Geisel Lecture: Christopher Brett, Intraluminar Fragments
Samuel Reed ‘19
Intraluminar Fragments (ILFs) are bodies created within lysosomes during their fusion. This event has mainly been documented in yeast but is thought to be conserved among all eukaryotes, as is the case with other lysosomal pathways. ILFs were originally discovered by William Wickner, a Geisel professor, but little has been known of their function or related pathways. Christopher Brett, an Associate Professor at Concordia University in Montreal, recently visited Geisel and gave a lecture on his investigations into the topic.
The process of lysosomal fusion relies on tethering proteins and SNARE proteins, which bring lysosomes together. Tethering proteins create a connection between the organelles, while snare proteins are used later on to force the lysosomes to fuse. This process is regulated by Ypt7, a small GTPase and a homologue of Rab7. Like other GTPases, Rab7 activity is determined by the binding of the triphosphate-containing molectule GTP, and hydrolyzing the bond between the beta and gamma phosphates. During the fusion process, the membranes of the two organelles reach a state of “hemifusion” before the organelles are fully fused. In this hemifused state, the inner leaflets of the two plasma membranes come together to form a single membrane. Additionally, all the fusion proteins concentrate themselves at the point of hemifusion.
The hemifusion process is the key to ILF formation, or rather, to a lack thereof. In the models proposed by Brett, there are phases of ‘stalk’ formation, where the hemifused membrane spreads across the region of lysosomal contact, and ‘pore’ formation, where an opening in the membrane between the two organelles expands, breaking the hemifused region and causing the contents of the lysosomes to merge.

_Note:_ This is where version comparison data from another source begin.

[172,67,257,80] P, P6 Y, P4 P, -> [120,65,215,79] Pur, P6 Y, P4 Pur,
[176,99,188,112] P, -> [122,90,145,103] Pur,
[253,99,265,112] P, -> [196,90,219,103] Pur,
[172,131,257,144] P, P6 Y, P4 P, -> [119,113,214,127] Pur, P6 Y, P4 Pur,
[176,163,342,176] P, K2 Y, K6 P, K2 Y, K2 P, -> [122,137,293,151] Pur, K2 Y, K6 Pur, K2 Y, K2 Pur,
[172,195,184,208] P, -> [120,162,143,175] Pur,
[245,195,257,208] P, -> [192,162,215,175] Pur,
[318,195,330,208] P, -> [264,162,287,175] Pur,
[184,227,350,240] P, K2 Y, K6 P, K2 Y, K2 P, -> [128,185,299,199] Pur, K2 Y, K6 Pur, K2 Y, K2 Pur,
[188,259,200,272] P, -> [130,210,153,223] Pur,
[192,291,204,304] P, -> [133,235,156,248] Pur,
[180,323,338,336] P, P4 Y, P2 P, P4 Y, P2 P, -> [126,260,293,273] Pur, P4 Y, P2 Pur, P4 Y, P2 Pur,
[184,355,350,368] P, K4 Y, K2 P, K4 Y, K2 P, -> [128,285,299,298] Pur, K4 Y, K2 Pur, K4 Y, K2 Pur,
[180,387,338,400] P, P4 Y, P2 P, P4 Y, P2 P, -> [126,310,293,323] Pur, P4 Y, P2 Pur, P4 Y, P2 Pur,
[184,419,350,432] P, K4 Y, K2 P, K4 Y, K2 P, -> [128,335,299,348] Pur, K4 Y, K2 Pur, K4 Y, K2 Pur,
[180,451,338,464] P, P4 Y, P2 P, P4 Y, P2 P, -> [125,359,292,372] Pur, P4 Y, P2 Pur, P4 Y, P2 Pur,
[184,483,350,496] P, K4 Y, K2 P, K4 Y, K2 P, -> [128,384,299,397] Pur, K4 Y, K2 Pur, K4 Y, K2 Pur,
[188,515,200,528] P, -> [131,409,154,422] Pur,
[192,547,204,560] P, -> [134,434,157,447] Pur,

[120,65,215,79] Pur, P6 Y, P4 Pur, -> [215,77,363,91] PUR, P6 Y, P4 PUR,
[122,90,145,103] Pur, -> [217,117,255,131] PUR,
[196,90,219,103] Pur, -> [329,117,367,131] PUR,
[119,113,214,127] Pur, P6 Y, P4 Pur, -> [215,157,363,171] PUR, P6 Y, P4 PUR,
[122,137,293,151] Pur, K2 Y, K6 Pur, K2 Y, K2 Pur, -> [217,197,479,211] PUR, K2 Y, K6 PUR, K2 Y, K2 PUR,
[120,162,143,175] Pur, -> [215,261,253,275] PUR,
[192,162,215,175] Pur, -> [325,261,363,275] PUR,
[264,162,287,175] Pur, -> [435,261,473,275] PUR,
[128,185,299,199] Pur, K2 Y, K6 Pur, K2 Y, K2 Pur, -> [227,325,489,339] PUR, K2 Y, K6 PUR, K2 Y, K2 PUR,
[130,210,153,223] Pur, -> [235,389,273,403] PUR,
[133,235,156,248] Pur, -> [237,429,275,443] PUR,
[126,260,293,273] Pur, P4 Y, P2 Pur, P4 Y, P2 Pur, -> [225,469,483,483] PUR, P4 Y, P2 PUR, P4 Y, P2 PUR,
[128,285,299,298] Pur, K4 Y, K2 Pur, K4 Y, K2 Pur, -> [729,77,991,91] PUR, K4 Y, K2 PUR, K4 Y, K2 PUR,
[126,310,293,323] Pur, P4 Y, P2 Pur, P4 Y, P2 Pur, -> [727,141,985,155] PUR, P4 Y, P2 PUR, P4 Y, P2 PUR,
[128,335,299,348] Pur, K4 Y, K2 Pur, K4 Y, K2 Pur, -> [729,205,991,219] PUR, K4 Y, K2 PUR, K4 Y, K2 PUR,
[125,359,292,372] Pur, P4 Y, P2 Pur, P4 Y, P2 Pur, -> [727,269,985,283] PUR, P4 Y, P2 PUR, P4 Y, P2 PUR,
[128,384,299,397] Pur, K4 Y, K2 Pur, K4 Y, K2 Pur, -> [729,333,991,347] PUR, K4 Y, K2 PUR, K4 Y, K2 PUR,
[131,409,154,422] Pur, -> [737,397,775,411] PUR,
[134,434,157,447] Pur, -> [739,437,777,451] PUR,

Pore formation is carried out by a circle of fusion machinery, which entraps a region of plasma membrane that later becomes the ILF. However, if turnover between stalk formation and pore formation is too slow, there is no longer any non-hemifused membrane to be entrapped during pore formation, preventing an ILF from being formed. Although the exact model is not known, fusion machinery was thought to be involved in the turnover between the two processes.
These ideas were investigated using GTPγS, a non-hydrolyzable analog of GTP which constitutively activates Ypt7, and rVam7, a mutant SNARE protein that causes fusion regardless of Ypt7 activity. This was because, in a model the researchers had supported in the past, GDP-bound Ypt7 recruits tethering proteins, and GTP-bound Ypt7 recruits the SNARE proteins. As a result, GTPγS-bound Ypt7 results in lower fusion protein activity due to decreased Ypt7 tethering protein recruitment, while rVam7 does the opposite (1). Brett et al. found that with rVam7, ILFs were found with great frequency. With GTPγS, they were found much less frequently. They also found that lipid mixing – a measure of membrane fusion – and content mixing – a measure of pore fusion, occurred much closer together with rVam7, but that content mixing was delayed with GTPγS. This data collectively supports the idea that more tether and SNARE activity results in a faster turnover between stalk and pore formation, allowing the latter process to form an ILF. (1)
Brett discussed other experiments that supported this conclusion as well. In one particularly interesting example, cryo-ECM, an electron microscopy technique that uses samples fixed through freezing, was used to observe lysosomes at different stages of fusion. When lysosomes were observed with their membranes aligned with narrow, regular spacing, they were considered to be ‘docked.’ Docking is a state where the vesicles are touching after tethering protein activity, but where they haven’t yet fused. The measured distance between the docked lysosomes was 8 nm, the expected size of the tethering protein complex. This further emphasized the role of fusion machinery in ILF formation.
Research into ILFs is important for modern medicine. It is now well-documented that cancer cells have weakened lysosomes due to frequent autophagy, causing lysosomal overuse. This trait has been the target of many cancer drugs, which attack all of the body’s lysosomes, but only do real harm to the already-damaged cancer cell lysosomes. ILFs are thought to be part of a pathway for selectively recycling lysosomal proteins and are commonly seen in cancerous cells. More research into ILFs could be telling of lysosomal maintenance, and other knowledge of lysosomal pathways and functions.
- Mattie, S., McNally, E. K., Karim, M. A., Vali, H., & Brett, C. L. (2017). How and why intralumenal membrane fragments form during vacuolar lysosome fusion. Molecular biology of the cell, 28(2), 309-321.
Source: Wikipedia (https://en.wikipedia.org/wiki/Lipid_bilayer_fusion)
Caption: Two organelles, such as lysosomes, fuse together with a hemifused intermediate. Early pore formation can interrupt hemifusion, resulting in an ILF.